Alec Julian Tyndale-Biscoe
Alec Tyndale-Biscoe OBE was a distinguished naval engineer and a senior officer in the British Royal Navy.
He played a leading role in the design of the biggest and last battleship to be built for the Royal Navy, HMS Vanguard. Some years later, when a UK-based auto manufacturer wished to name a new model as Standard Vanguard, Tyndale-Biscoe was involved in the decision as to whether they should be permitted to do so.Biography
Alec Julian Tyndale-Biscoe was born at North Petherton in the southwest of England, the elder of the two recorded sons of Lt. Col. Arthur Annesley Tyndale-Biscoe by his marriage two years earlier to Emily Beatrice Duff. Tyndale-Biscoe was a great grandson of Captain George Duff, through his mother's family.
He was educated at the Royal Naval Colleges, Osborne and Dartmouth and entered the British Royal Navy in 1920. Specialising as a naval engineer, he served in the navy during and after the Second World War, rising to the rank of captain in 1949 and ending his professional career as a "rear admiral".

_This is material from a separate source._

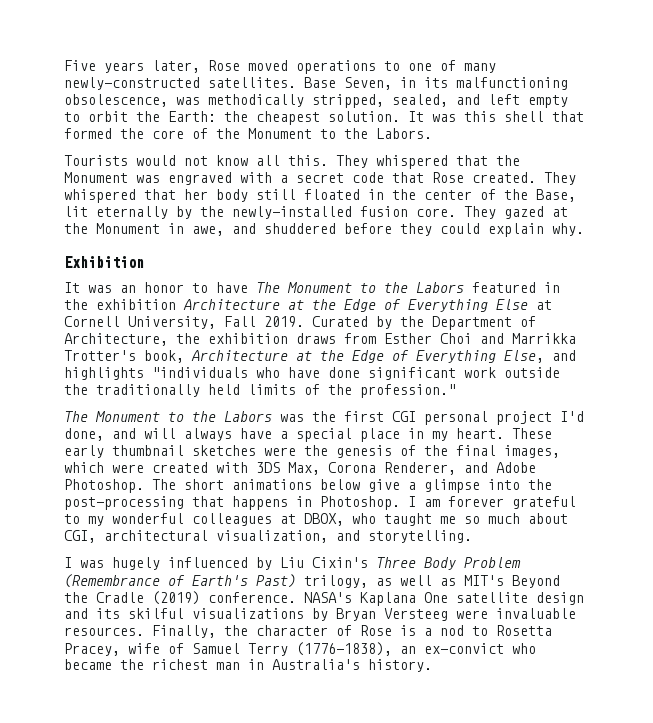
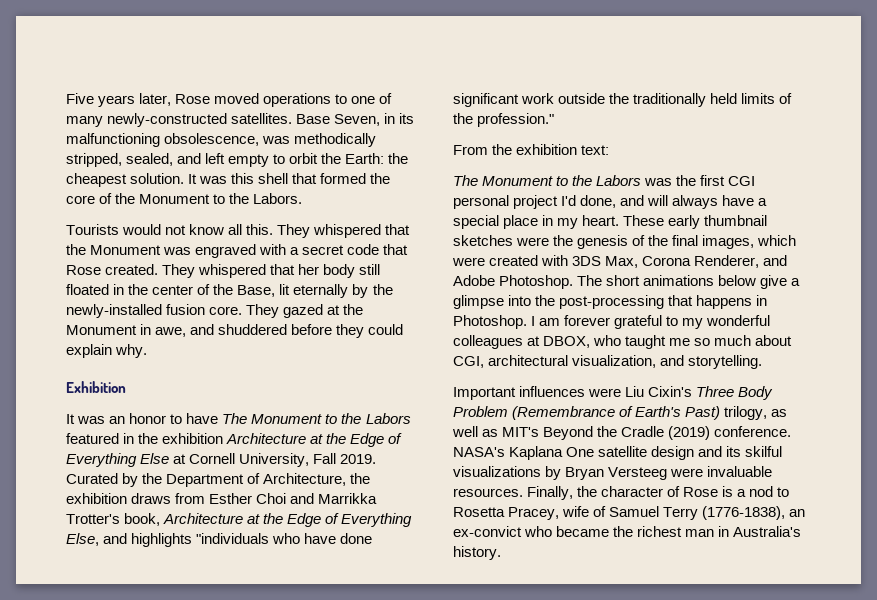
+ From the exhibition text:
- I was hugely influenced by Liu Cixin's Three Body Problem (Remembrance of Earth's Past) trilogy, as well as MIT's Beyond the Cradle (2019) conference.
+ Important influences were Liu Cixin's Three Body Problem (Remembrance of Earth's Past) trilogy, as well as MIT's Beyond the Cradle (2019) conference.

Between February 1939 and April 1940 he was employed at the onshore facility identified as "HMS President" with the "Admiralty Department of the Director Aircraft Maintenance and Repair facility". For nearly three years, till February 1943, he was then based near Southampton at "HMS Daedalus", another shore based facility. During this period there were several promotions, apparently within the naval engineering staff department.